Not sure about putting DBs on CephFS directly, but Ceph RBD can definitely run RDBMS workloads.

You need to pay attention to the kind of hardware you use, but you can definitely get Ceph down to 0.5-0.6 ms latency on block workloads doing single thread, single queue, sync 4K writes.

Source, I run Ceph at work doing pretty much this.

It is important to specify which kind of latency percentile this is. Checking on a customer's cluster (made from 336 SATA SSDs in 15 servers, so not the best one in the world):

  50th percentile = 1.75 ms
  90th percentile = 3.15 ms
  99th percentile = 9.54 ms
That's with 700 MB/s of reads and 200 MB/s of writes, or approximately 7000 reads IOPS and 9000 writes IOPS.
These numbers may be good enough for your use case but from what’s possible with SSDs these numbers aren’t great. Please note, I mean well. Still a cool setup.

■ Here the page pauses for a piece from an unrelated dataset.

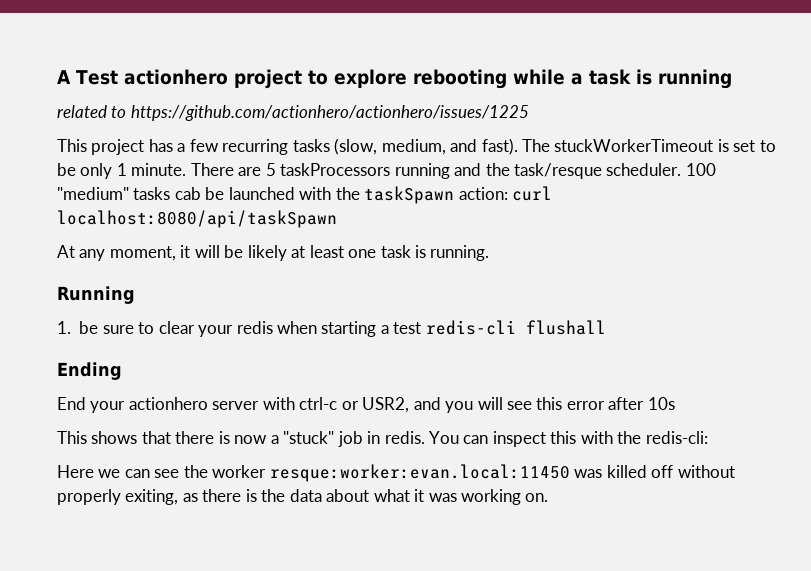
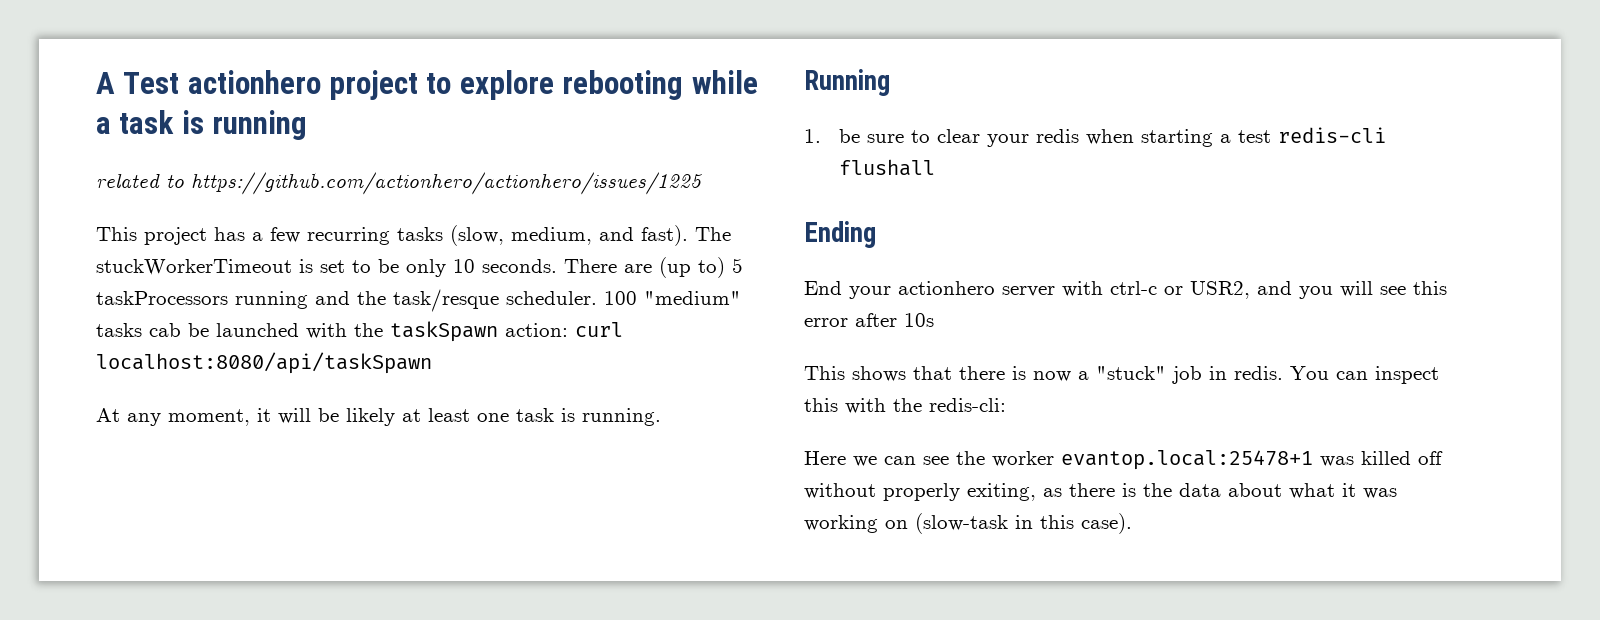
[116,163,262,176] 1 minute. There are -> [453,257,725,278] 10 seconds. There are (up to)
[269,464,570,482] resque:worker:evan.local:11450 -> [1061,450,1313,470] evantop.local:25478+1
[525,493,549,502] on. -> [885,513,1132,534] on (slow-task in this case).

I’d like to see much more latency consistency and 99th even sub ms. Might want to set a latency target with fio and see what kind of load is possible until 99 hits 1ms.

However, I can say all of this but it’s all about context and depending on workload your figures may be totally fine.

Latency is quite poor, I wouldn't recommend running high performance database loads there.
From my dated experience, Ceph is absolutely amazing but latency is indeed a relative weak spot.

Everything has a trade-off and for Ceph you get a ton of capability but latency is such a trade-off. Databases - depending on requirements - may be better off on regular NVMe and not on Ceph.

It's pretty unfair to compare latency of a local NVMe SSD to over-the-network 3x replicated storage. "It's faster if I do less."

[Disclaimer: ex-Inktank employee]

No, it's important when planning - eg: one big database cluster that provides db-as-a-service (but maybe needs some dedicated ops resources) vs smaller DBs with virtualized storage on ceph (ops resources for ceph cluster and vm tools like k8s).

If the latter is too slow for your typical usage...

Oh, don't get me wrong, you will pay a price for disaggregated highly available storage, and you might need to evaluate whether you want to pay that price or not. But those are two very different worlds, and only one of them gives you elastic disk size, replication, scale-out throughput, and so on.

GP makes Ceph sounds worse than it is, when reality is that just shoving all your reads & writes over the network, writes multiple times because of replication, is gonna cost you no matter what tech you build that with.

I don’t think it’s unfair, there are applications that still are ok with Ceph latencies: I bet it’s good enough for a ton of things.

But not all things.